▶ **Exercise brief**
Copy the data exactly from the line that contains "- PROPOSED LIAISON" through the line that contains "INFORMATION FOR WRC-23 AGENDA ITEM 1.4", keeping both end lines and leaving out everything else.

[Raw data — start]

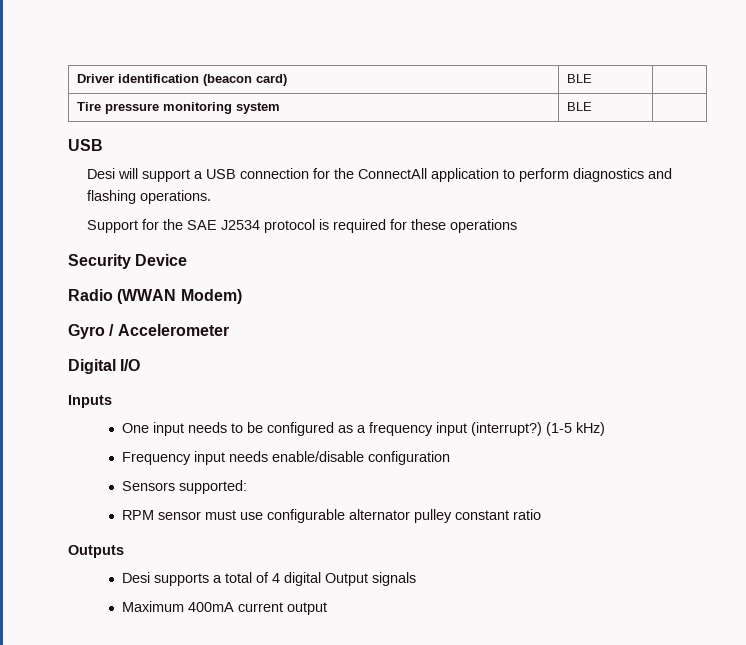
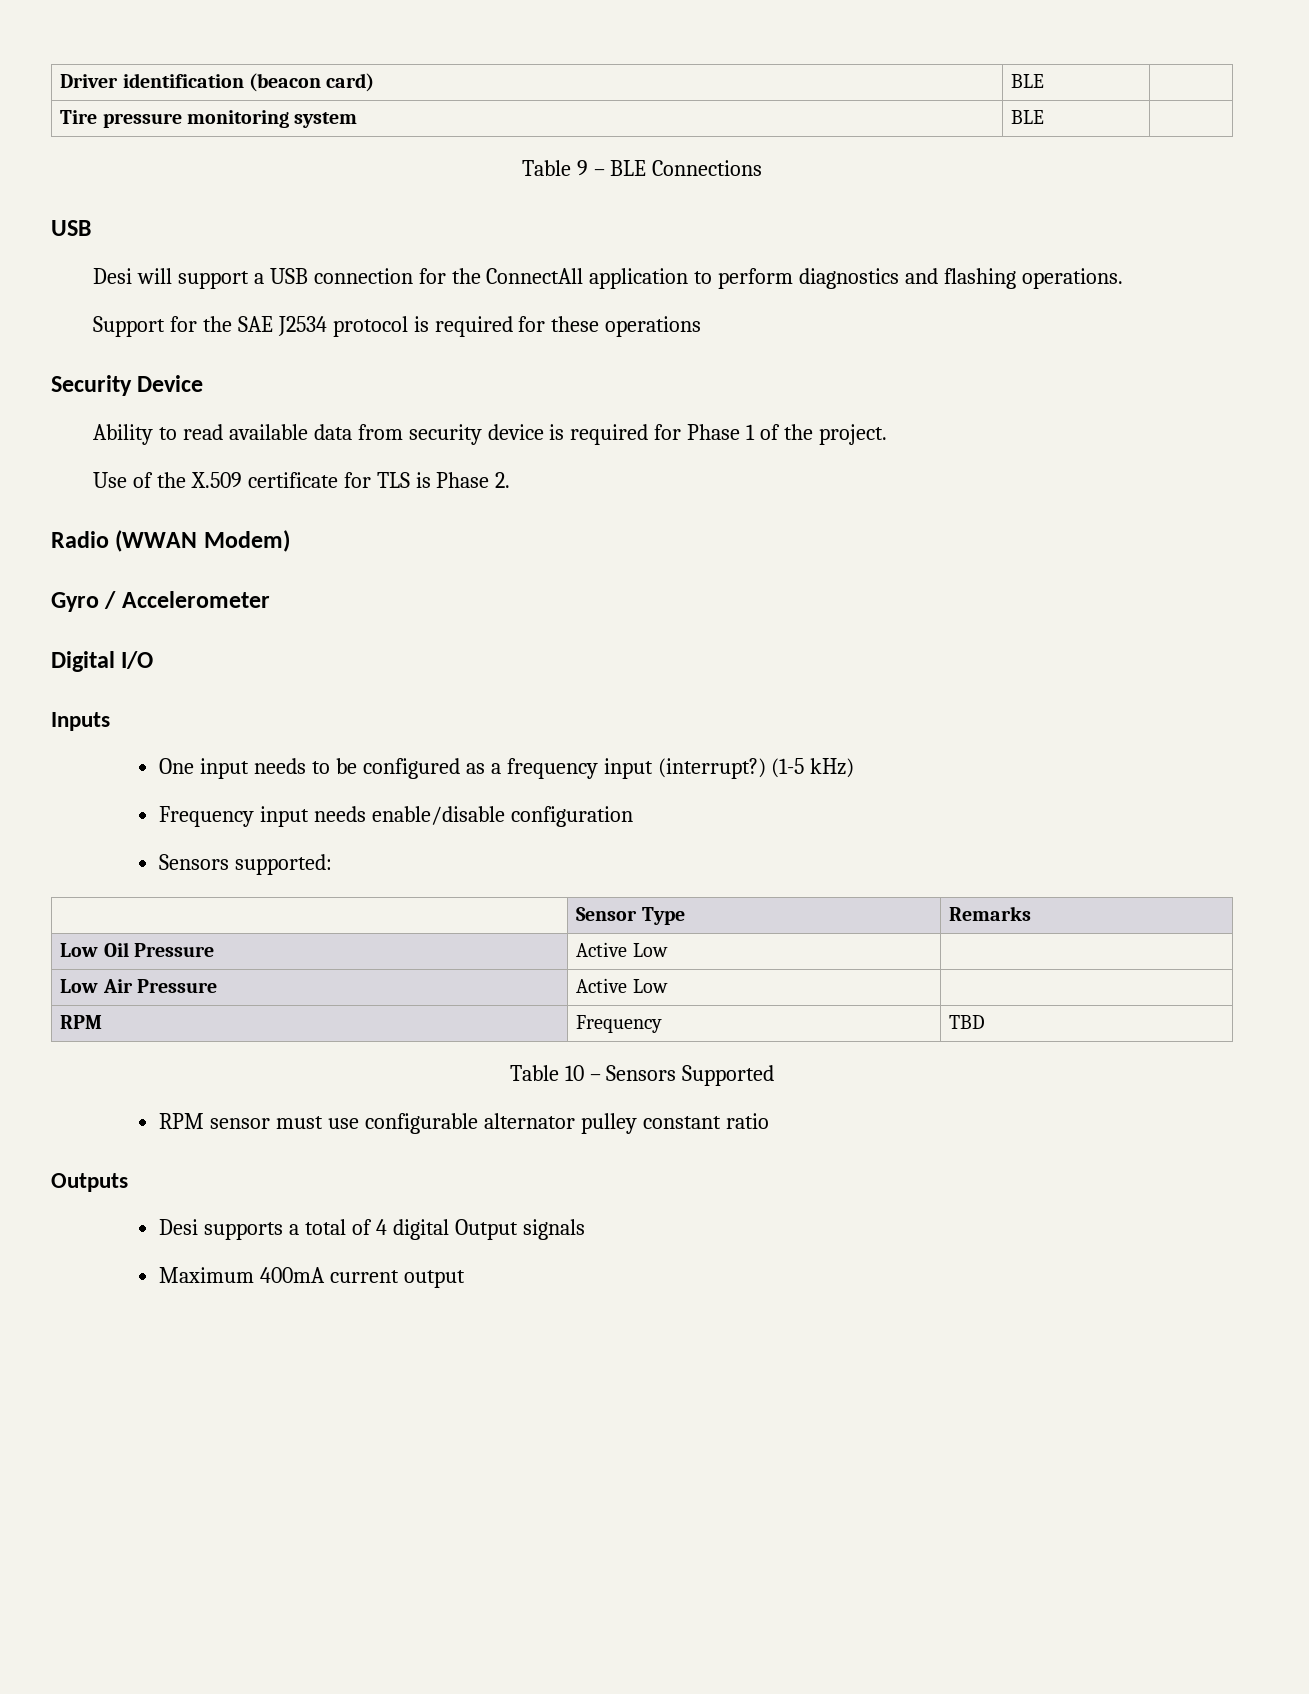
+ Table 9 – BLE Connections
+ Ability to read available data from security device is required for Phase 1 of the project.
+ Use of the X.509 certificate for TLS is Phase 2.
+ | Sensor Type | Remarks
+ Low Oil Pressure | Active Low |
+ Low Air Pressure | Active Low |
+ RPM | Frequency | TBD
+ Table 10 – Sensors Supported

[Raw data — finish]
[Raw data — start]

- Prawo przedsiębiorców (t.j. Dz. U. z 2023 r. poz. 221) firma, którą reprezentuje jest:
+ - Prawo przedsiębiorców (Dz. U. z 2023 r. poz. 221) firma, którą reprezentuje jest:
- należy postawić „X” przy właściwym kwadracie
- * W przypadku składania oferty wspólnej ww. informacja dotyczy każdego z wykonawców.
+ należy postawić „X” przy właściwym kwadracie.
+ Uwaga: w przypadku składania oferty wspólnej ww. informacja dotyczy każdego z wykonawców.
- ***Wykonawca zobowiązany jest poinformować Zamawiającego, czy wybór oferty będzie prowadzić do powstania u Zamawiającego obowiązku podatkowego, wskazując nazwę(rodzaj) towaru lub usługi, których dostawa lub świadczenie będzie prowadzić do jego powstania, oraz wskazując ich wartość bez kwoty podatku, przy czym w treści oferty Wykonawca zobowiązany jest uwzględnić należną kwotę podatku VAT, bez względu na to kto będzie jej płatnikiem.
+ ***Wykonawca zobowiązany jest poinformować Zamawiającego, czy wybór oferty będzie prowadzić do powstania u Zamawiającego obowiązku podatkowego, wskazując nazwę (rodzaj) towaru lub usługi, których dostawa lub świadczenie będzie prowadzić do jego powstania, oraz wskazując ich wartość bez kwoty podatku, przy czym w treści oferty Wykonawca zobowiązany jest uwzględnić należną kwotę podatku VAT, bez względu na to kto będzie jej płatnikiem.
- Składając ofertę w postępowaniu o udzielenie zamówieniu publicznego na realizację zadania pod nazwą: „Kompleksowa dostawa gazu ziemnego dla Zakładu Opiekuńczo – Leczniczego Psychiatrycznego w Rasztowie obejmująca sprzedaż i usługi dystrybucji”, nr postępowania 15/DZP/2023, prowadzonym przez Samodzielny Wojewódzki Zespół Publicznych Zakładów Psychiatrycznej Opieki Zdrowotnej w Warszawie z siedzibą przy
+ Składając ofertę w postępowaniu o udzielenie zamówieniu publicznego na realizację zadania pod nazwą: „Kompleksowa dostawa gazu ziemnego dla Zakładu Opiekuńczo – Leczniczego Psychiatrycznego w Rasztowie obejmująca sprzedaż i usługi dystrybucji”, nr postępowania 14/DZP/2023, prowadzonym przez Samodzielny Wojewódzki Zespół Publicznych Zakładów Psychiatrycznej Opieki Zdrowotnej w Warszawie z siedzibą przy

[Raw data — finish]
[Raw data — start]

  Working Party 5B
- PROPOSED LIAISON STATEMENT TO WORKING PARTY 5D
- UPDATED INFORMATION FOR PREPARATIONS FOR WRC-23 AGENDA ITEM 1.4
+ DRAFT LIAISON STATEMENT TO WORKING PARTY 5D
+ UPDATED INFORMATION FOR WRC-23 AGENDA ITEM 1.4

[Raw data — finish]

▶ **Task answer**
- PROPOSED LIAISON STATEMENT TO WORKING PARTY 5D
- UPDATED INFORMATION FOR PREPARATIONS FOR WRC-23 AGENDA ITEM 1.4
+ DRAFT LIAISON STATEMENT TO WORKING PARTY 5D
+ UPDATED INFORMATION FOR WRC-23 AGENDA ITEM 1.4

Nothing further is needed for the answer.